In general, we agree with the United argument and with the position taken by the trial court that interest as an item of damage or loss related to the substantive claim differs from interest measured by a percentage of the judgment. 1 In our view the kind of interest that was here awarded is not barred or limited by the Colorado interest statute and the Colorado cases. Here our concern is with United's borrowing costs and expenses. The Colorado statute does not deal with interest charges which arise from an independent debt owed by the plaintiff to a third party. So even on the assumption that the law of Colorado governs, it would not be the Hays v. Arbuckle, supra, line of cases together with the interest statute which would apply.

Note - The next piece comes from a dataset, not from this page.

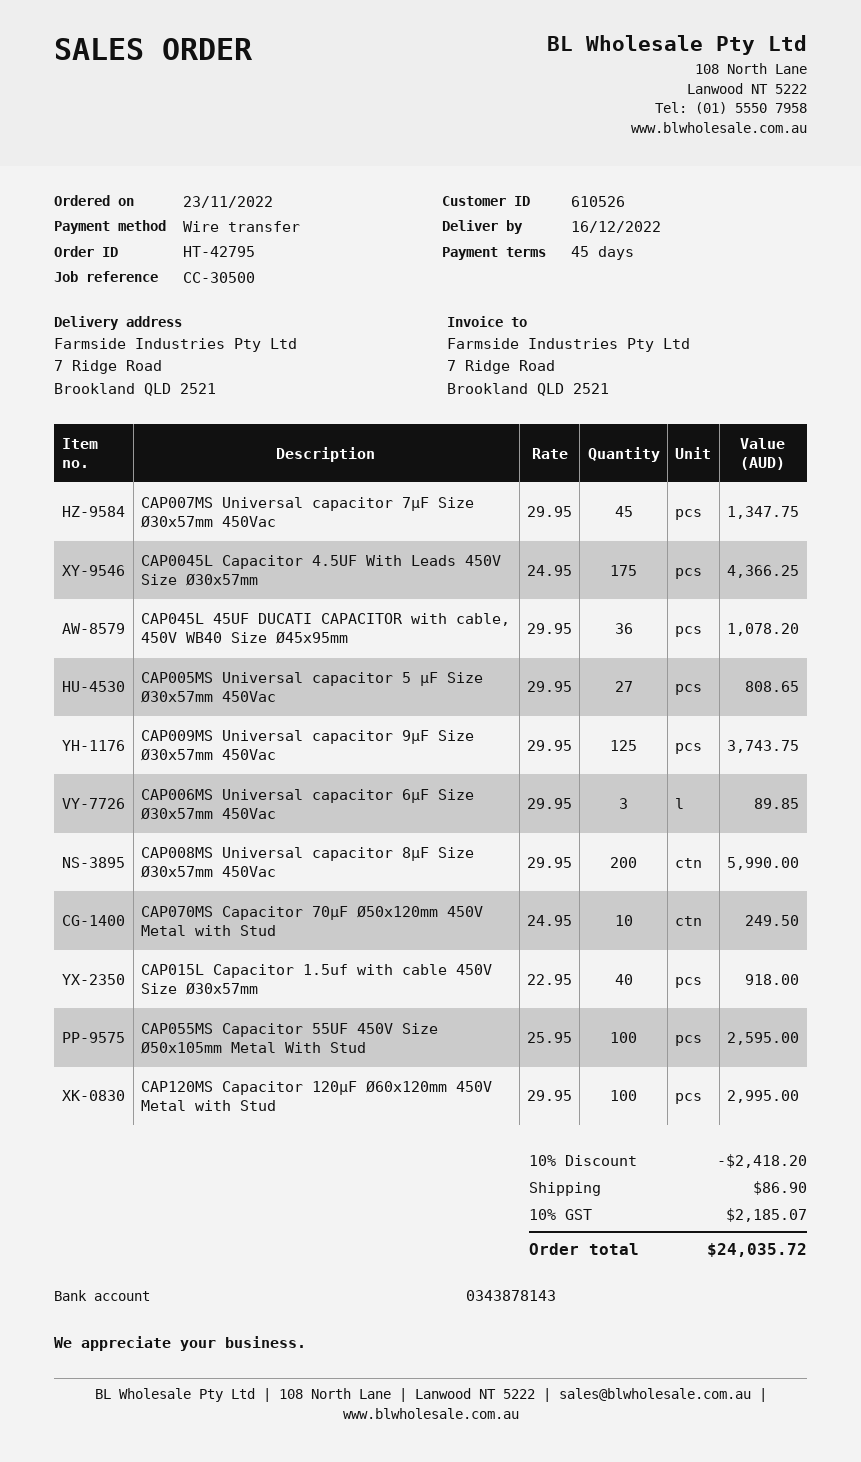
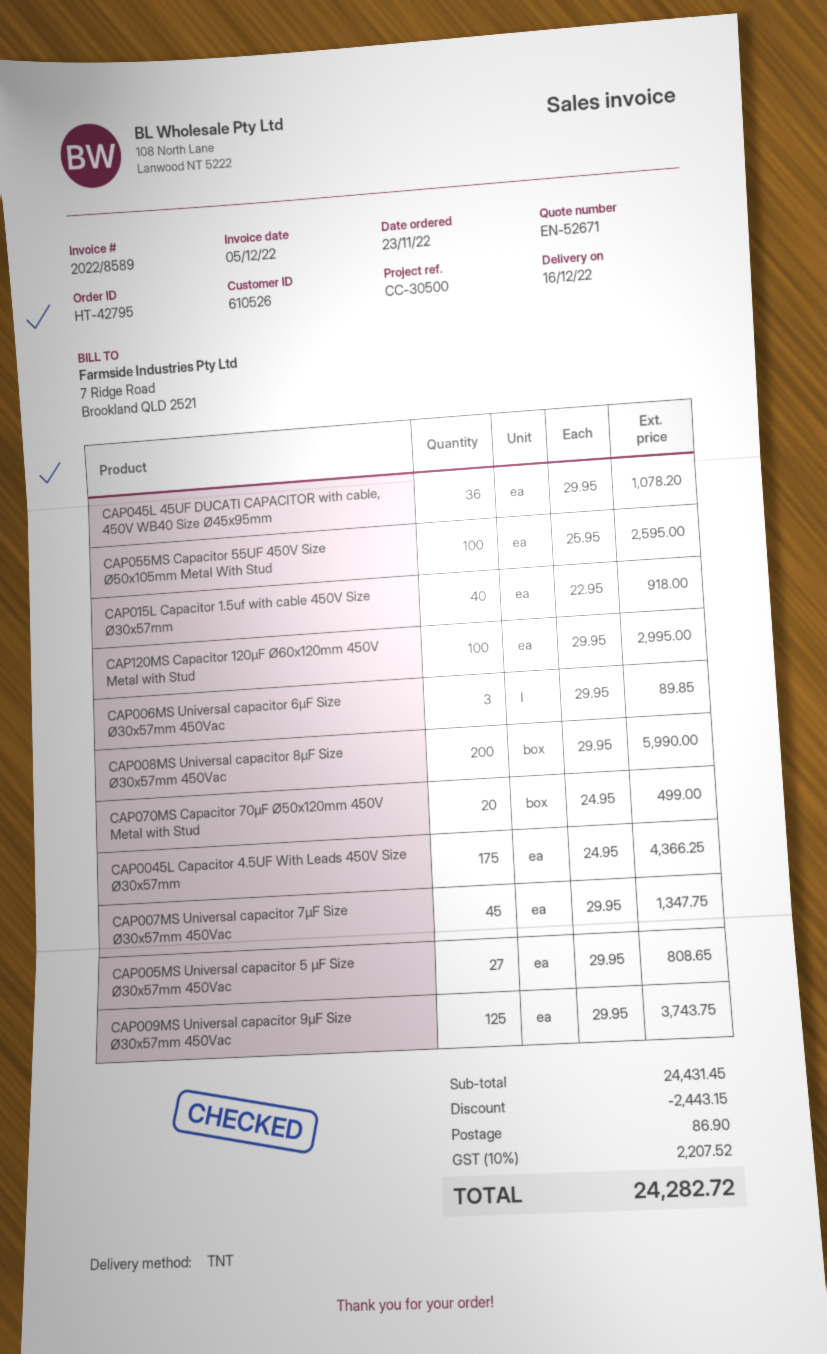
CAP070MS Capacitor 70µF Ø50x120mm 450V Metal with Stud: 10 x 24.95 = 249.50 -> 20 x 24.95 = 499.00
discount: 2418.20 -> 2443.15
tax: 10% = 2185.07 -> 10% = 2207.52
total: 24035.72 -> 24282.72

Had United claimed damages of $8 million for lost market value stemming from the stock not being registered together with interest measured by a percentage of that loss, the claim would have been one for prejudgment interest subject to the limitations of Colorado law. When United claims, however, that it is entitled to recover from ATC expenses which resulted from interest which it was obligated to pay on money which it was required to borrow as a result of ATC's unwarranted delays and manipulations, a wholly different theory is presented. This latter type of interest is not regulated by the Colorado interest statute.

So, having determined that the substantive rights here asserted by United are governed by general damage principles, we need not pursue the Hays v. Arbuckle, supra, doctrine as to the choice of law in the area of prejudgment interest. Contractual rights such as we are here considering are under Colorado law governed by the place where the contract was made and the place designated by the parties as governing. See Western Enterprises, Inc. v. Robo Sales, Inc., 28 Colo.App. 157, 470 P.2d 931 (1970). 2 In this case, that is North Carolina.

Finally, we consider...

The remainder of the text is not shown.